Au premier semestre 2026, Sonatel a franchi pour la première fois la barre des 1000 milliards FCFA de chiffre d'affaires consolidé, à 1049,8 milliards (environ 1,6 milliard d'euros). Cette performance historique, portée par l'essor des usages numériques en Afrique de l'Ouest, intervient dans un contexte de concurrence accrue, avec l'arrivée de Starlink dans le haut débit et la pression de Wave sur les paiements mobiles. Les résultats semestriels, en hausse de 10,5% sur un an selon les premières estimations, confirment la montée en puissance du groupe, mais révèlent aussi les fragilités d'un marché en pleine recomposition.

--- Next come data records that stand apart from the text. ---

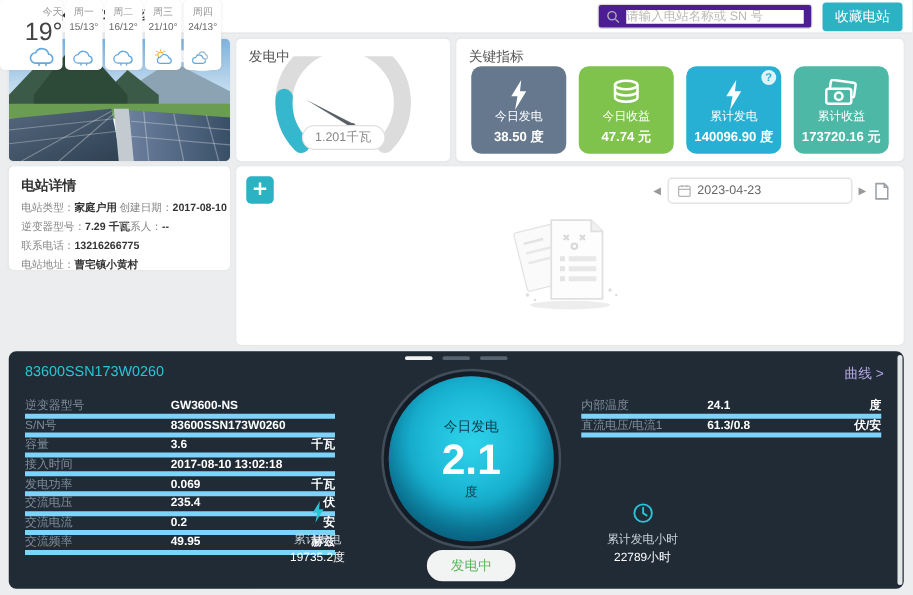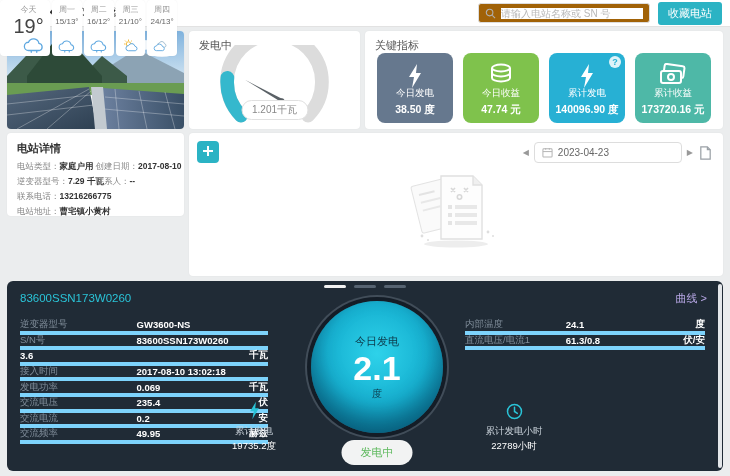--- a/index.html
+++ b/index.html
@@ -44,7 +44,7 @@
   
   .weather-card { left:7px; top:220px; width:177px; height:56px; display:flex; background:transparent; box-shadow:none; }
   .wday { background:#fff; border-radius:4px; margin-right:2px; flex:1; display:flex; flex-direction:column; align-items:center; padding-top:4px; position:relative; box-shadow:0 0 2px rgba(0,0,0,.06); }
-  .wday.today { flex:1.45; align-items:center; padding-left:7px; }
+  .wday.today { flex:1.45; align-items:flex-end; padding-left:7px; }
   .wname { font-size:8px; color:#999; }
   .wtemp { font-size:8px; color:#666; margin-top:2px; }
   .wtemp.big { font-size:20px; color:#444; margin-top:0; }

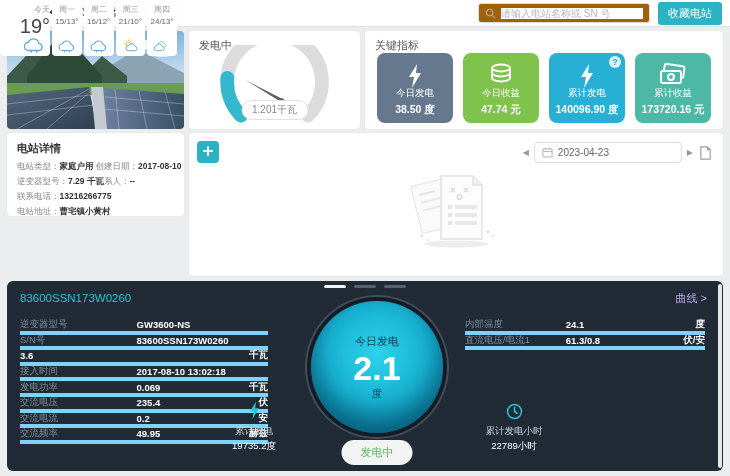--- a/index.html
+++ b/index.html
@@ -13,7 +13,7 @@
   .collapse-ic { width:10px; height:14px; margin-right:6px; }
   .topbar-title { font-size:12px; font-weight:bold; color:#333; }
   .topbar-right { margin-left:auto; display:flex; align-items:center; gap:8px; }
-  .searchbox { display:flex; align-items:center; width:172px; height:20px; border:1px solid #ddd; border-radius:3px; padding:0 6px; background:#a16207; }
+  .searchbox { display:flex; align-items:center; width:172px; height:20px; border:1px solid #ddd; border-radius:3px; padding:0 6px; background:#4c1d95; }
   .searchbox input { border:none; outline:none; font-size:10px; width:100%; color:#666; font-family:inherit; }
   .searchbox input::placeholder { color:#b9b9b9; }
   .fav-btn { background:#2bb3c4; color:#fff; font-size:11px; border:none; border-radius:3px; padding:4px 10px; cursor:pointer; }

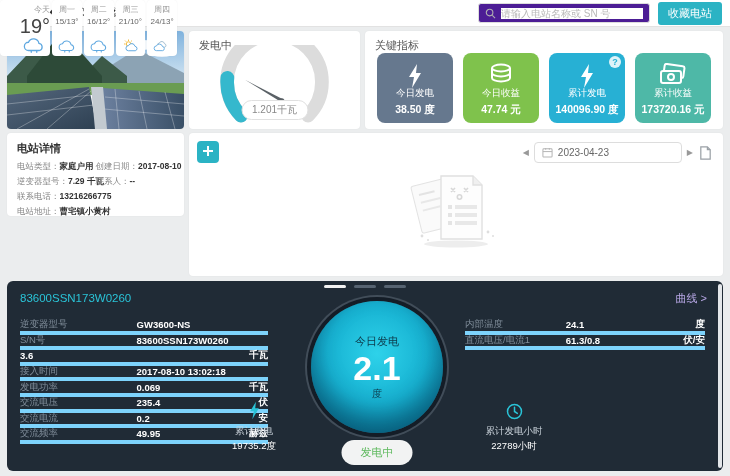--- a/index.html
+++ b/index.html
@@ -336,6 +336,7 @@
         <span class="dk-unit"></span>
       </div>
     <div class="dk-row">
+        <span class="dk-label">容量</span>
         <span class="dk-value">3.6</span>
         <span class="dk-unit">千瓦</span>
       </div>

Infographie — Politique monétaire

Une croissance tirée par les données et la fibre

Avec 1,3 million de nouveaux logements raccordés à la fibre et un parc 4G en hausse de 19,5% (24 millions d'actifs), Sonatel capitalise sur l'explosion de la demande de connectivité. Le taux de raccordement à la fibre gagne six points, à 49,8%, tandis que les investissements représentent 15% du chiffre d'affaires (154 milliards FCFA). Ces dépenses massives traduisent une stratégie d'infrastructure visant à verrouiller le marché face à de nouveaux entrants.

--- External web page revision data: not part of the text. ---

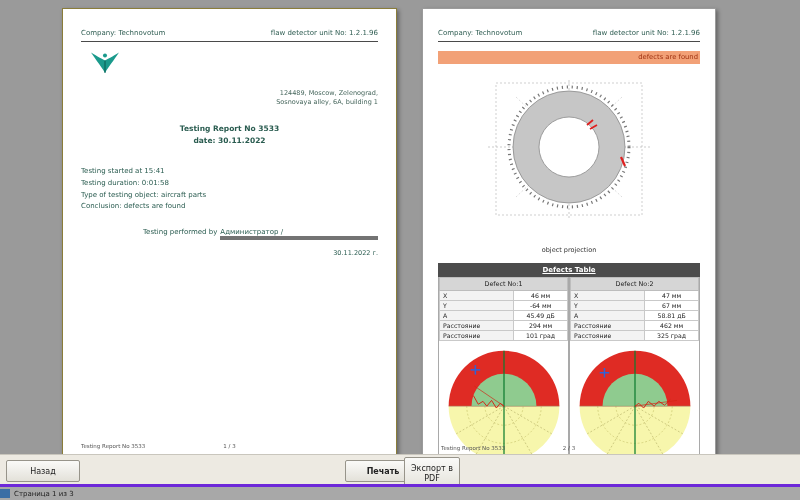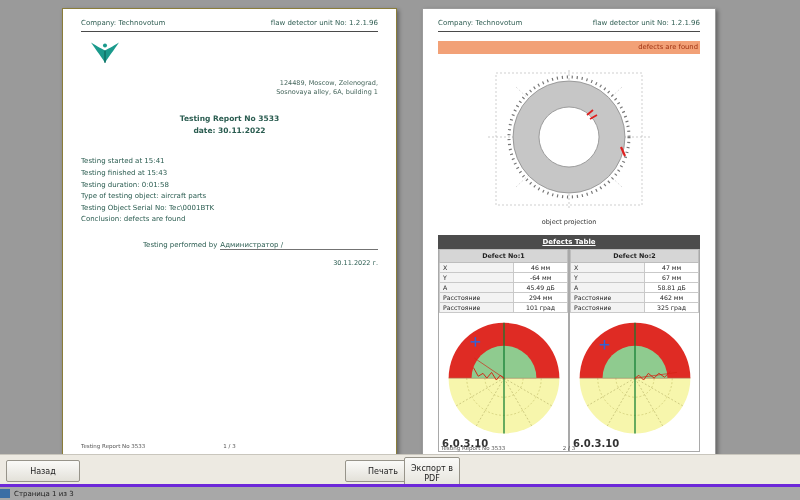--- a/index.html
+++ b/index.html
@@ -11,7 +11,7 @@
   .page2{left:422px;top:8px;width:292px;height:447px;border:1px solid #9b9b9b;}
   .pg-inner{position:absolute;inset:0;padding:0 18px;box-sizing:border-box;}
   .pg-inner2{position:absolute;inset:0;padding:0 15px;box-sizing:border-box;}
-  .pg-header{display:flex;justify-content:space-between;align-items:flex-end;padding-top:10px;padding-bottom:4px;border-bottom:1px solid #4a4a4a;font-size:7px;color:#2f5d52;}
+  .pg-header{display:flex;justify-content:space-between;align-items:flex-end;padding-top:20px;padding-bottom:4px;border-bottom:1px solid #4a4a4a;font-size:7px;color:#2f5d52;}
   .logo-row{display:flex;justify-content:space-between;margin-top:7px;}
   .logo{margin-left:6px;}
   .address{text-align:right;font-size:6.5px;line-height:1.4;color:#47675d;margin-top:40px;}

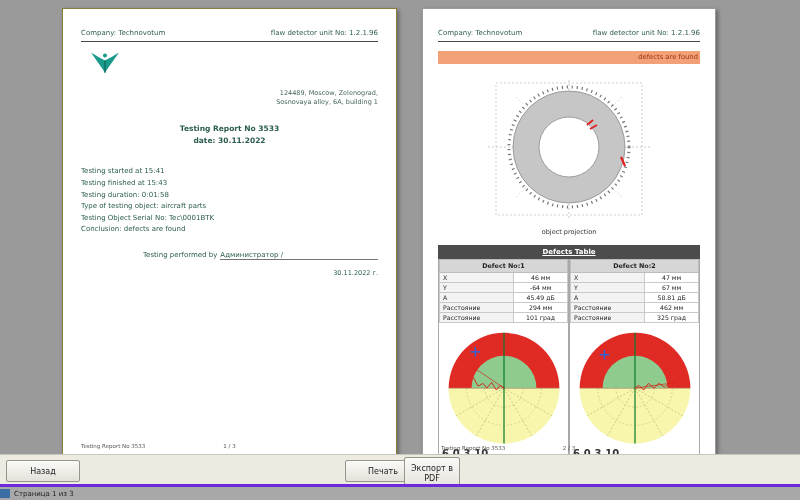--- a/index.html
+++ b/index.html
@@ -75,7 +75,6 @@
         </div>
         <div class="details">
           <div>Testing started at 15:41</div>
-          <div>Testing finished at 15:43</div>
           <div>Testing duration: 0:01:58</div>
           <div>Type of testing object: aircraft parts</div>
           <div>Testing Object Serial No: Tec\0001BTK</div>

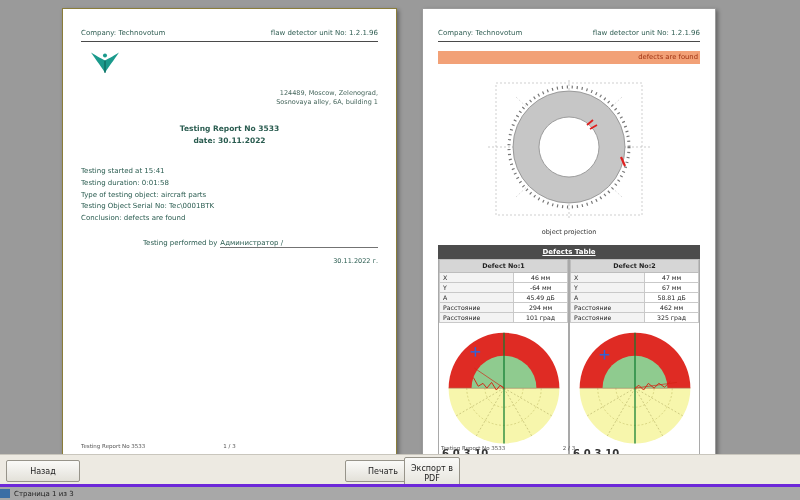--- a/index.html
+++ b/index.html
@@ -77,7 +77,6 @@
           <div>Testing started at 15:41</div>
           <div>Testing duration: 0:01:58</div>
           <div>Type of testing object: aircraft parts</div>
-          <div>Testing Object Serial No: Tec\0001BTK</div>
           <div>Conclusion: defects are found</div>
         </div>
         <div class="signature">

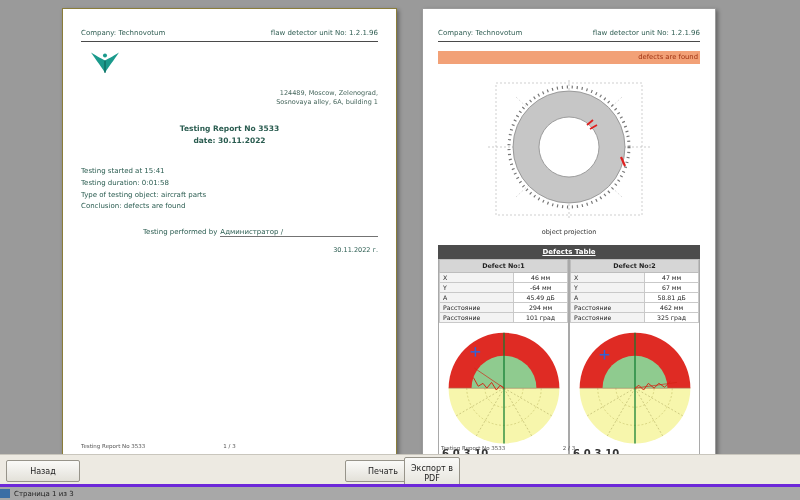--- a/index.html
+++ b/index.html
@@ -19,7 +19,7 @@
   .details{margin-top:20px;font-size:7px;color:#2a5c50;line-height:1.65;}
   .signature{display:flex;margin-top:15px;margin-left:62px;font-size:7px;color:#2a5c50;}
   .sig-label{white-space:nowrap;}
-  .sig-name{flex:1;margin-left:3px;border-bottom:1px solid #737373;}
+  .sig-name{flex:1;margin-left:3px;border-bottom:4px solid #737373;}
   .sig-date{margin-top:9px;text-align:right;font-size:6.5px;color:#2a5c50;}
   .pg-footer{position:absolute;bottom:5px;left:18px;right:18px;font-size:5.5px;color:#555;}
   .pg-footer .f-left{position:absolute;left:0;top:0;}

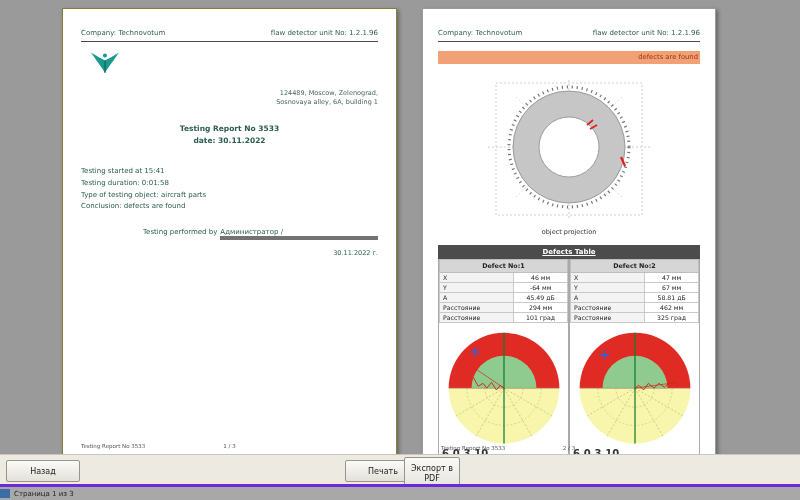--- a/index.html
+++ b/index.html
@@ -26,7 +26,7 @@
   .pg-footer .f-center{display:block;width:100%;text-align:center;}
   .banner{margin-top:9px;height:13px;line-height:13px;background:#f2a177;text-align:right;padding-right:2px;font-size:6.8px;color:#9e3110;}
   .projection{margin-top:13px;text-align:center;}
-  .proj-caption{margin-top:1px;text-align:center;font-size:6.5px;color:#333;}
+  .proj-caption{margin-top:19px;text-align:center;font-size:6.5px;color:#333;}
   .dt-bar{margin-top:9px;background:#4c4c4c;color:#fff;font-size:7px;font-weight:bold;text-align:center;padding:3px 0;text-decoration:underline;}
   .dt-cols{display:flex;}
   .dt-col{flex:1;border:1px solid #a9a9a9;border-top:none;background:#fff;min-width:0;}

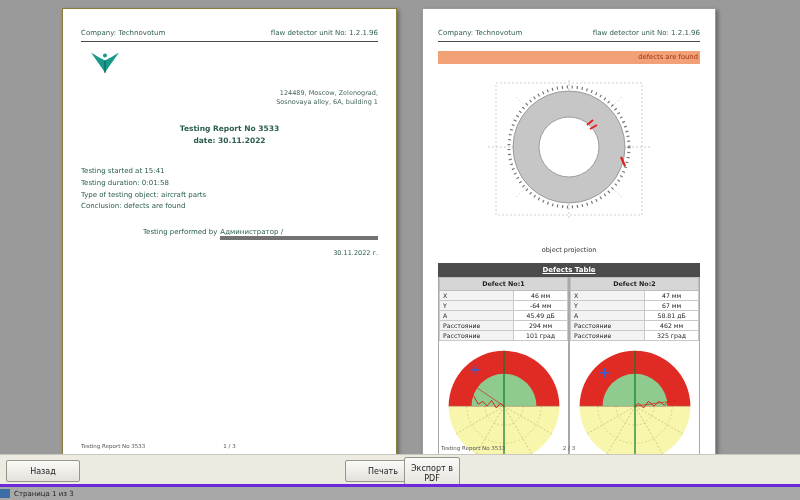--- a/index.html
+++ b/index.html
@@ -31,7 +31,7 @@
   .dt-cols{display:flex;}
   .dt-col{flex:1;border:1px solid #a9a9a9;border-top:none;background:#fff;min-width:0;}
   table.def{width:100%;border-collapse:collapse;font-size:6.2px;color:#222;}
-  table.def th{background:#d6d6d6;font-weight:bold;border:1px solid #bdbdbd;padding:2px 0;font-size:6.4px;}
+  table.def th{background:#d6d6d6;font-weight:normal;border:1px solid #bdbdbd;padding:2px 0;font-size:6.4px;}
   table.def td{border:1px solid #c9c9c9;padding:1px 3px;}
   td.lbl{background:#f3f3f3;width:58%;}
   td.val{text-align:center;}

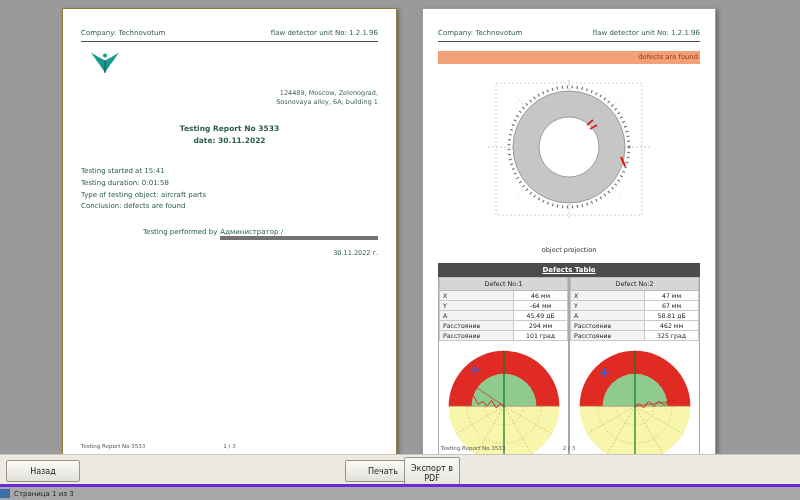--- a/index.html
+++ b/index.html
@@ -41,7 +41,7 @@
   .toolbar{position:absolute;left:0;right:0;bottom:13px;height:32px;background:#edeae2;border-top:1px solid #c9c6bd;}
   .btn{position:absolute;box-sizing:border-box;background:linear-gradient(#fafaf8,#e3e1d9);border:1px solid #97948a;border-radius:2px;font-family:"DejaVu Sans",sans-serif;font-size:8px;color:#222;cursor:pointer;padding:0 2px;}
   .btn-back{left:6px;top:5px;width:74px;height:22px;}
-  .btn-print{left:345px;top:5px;width:76px;height:22px;}
+  .btn-print{left:345px;top:5px;width:76px;height:22px;font-weight:bold;}
   .btn-export{left:404px;top:2px;width:56px;height:34px;line-height:1.25;white-space:normal;}
   .statusbar{position:absolute;left:0;right:0;bottom:0;height:13px;background:#a8a8a8;border-top:3px solid #6d28d9;display:flex;align-items:center;font-size:7px;color:#222;}
   .status-accent{width:10px;height:9px;background:#3b6ea5;margin-right:4px;}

Orange Money, filiale de services financiers mobiles, poursuit sa progression : revenus en hausse de 5,4% (110,8 milliards FCFA), 13,7 millions de clients actifs et un volume de transactions en croissance de 17,7%. Le mobile money devient un relais de croissance essentiel, mais il est désormais contesté par l'opérateur Wave, qui grignote des parts de marché au Sénégal avec des offres agressives.

Des résultats boostés par un effet fiscal, mais une concurrence qui s'intensifie

Le résultat net semestriel de 230 milliards FCFA (+?% par rapport au S1 2025) bénéficie d'un taux d'imposition effectif plus favorable, nuance la direction. La performance opérationnelle réelle est moins spectaculaire qu'il n'y paraît. Dans son communiqué, Sonatel reconnaît un « environnement marqué par l'intensification de la concurrence », allusion directe à l'arrivée de Starlink, le service internet par satellite de SpaceX, qui propose des débits compétitifs dans les zones mal couvertes par la fibre.

Par ailleurs, la montée en puissance d'Expresso (désormais détenu par un investisseur privé) et les discussions autour de la souveraineté numérique — illustrées par la rencontre entre le président Bassirou Diomaye Faye et le propriétaire d'Expresso en juin 2026 — laissent entrevoir une recomposition du paysage télécoms sénégalais. Sonatel, contrôlé par Orange à hauteur de 42,5%, doit donc naviguer entre pression actionnariale et exigences locales de souveraineté.

Orange relève ses objectifs, porté par MasOrange

Au niveau du groupe Orange, les bons résultats de sa filiale sénégalaise s'inscrivent dans une dynamique plus large : l'Ebitdaal du groupe progresse de 8% au premier semestre, à 6,13 milliards d'euros, et les objectifs annuels sont revus à la hausse. Orange intègre désormais la consolidation de MasOrange en Espagne, ce qui renforce sa capacité d'investissement. Toutefois, la discipline sur les investissements reste de mise : les eCapex sont maintenus à 15% du chiffre d'affaires, un niveau comparable à celui de Sonatel.

Cette cohérence de gestion suggère que Sonatel sert de laboratoire pour les marchés émergents d'Orange, où la croissance des données compense la saturation des marchés européens. Mais le contexte ouest-africain est marqué par une inflation persistante et une pression réglementaire croissante, notamment sur les licences et les taxes sectorielles.

Le record semestriel de Sonatel, s'il impressionne par son ampleur, ne doit pas occulter les défis structurels : arrivée de concurrents disruptifs, exigences de souveraineté numérique et dépendance aux investissements lourds. À l'échelle de l'Afrique de l'Ouest, cette performance illustre la transition accélérée vers une économie numérique, mais aussi la fragilité des positions établies face à des innovations venues d'ailleurs. Les prochains mois diront si Sonatel parvient à maintenir son leadership sans éroder ses marges.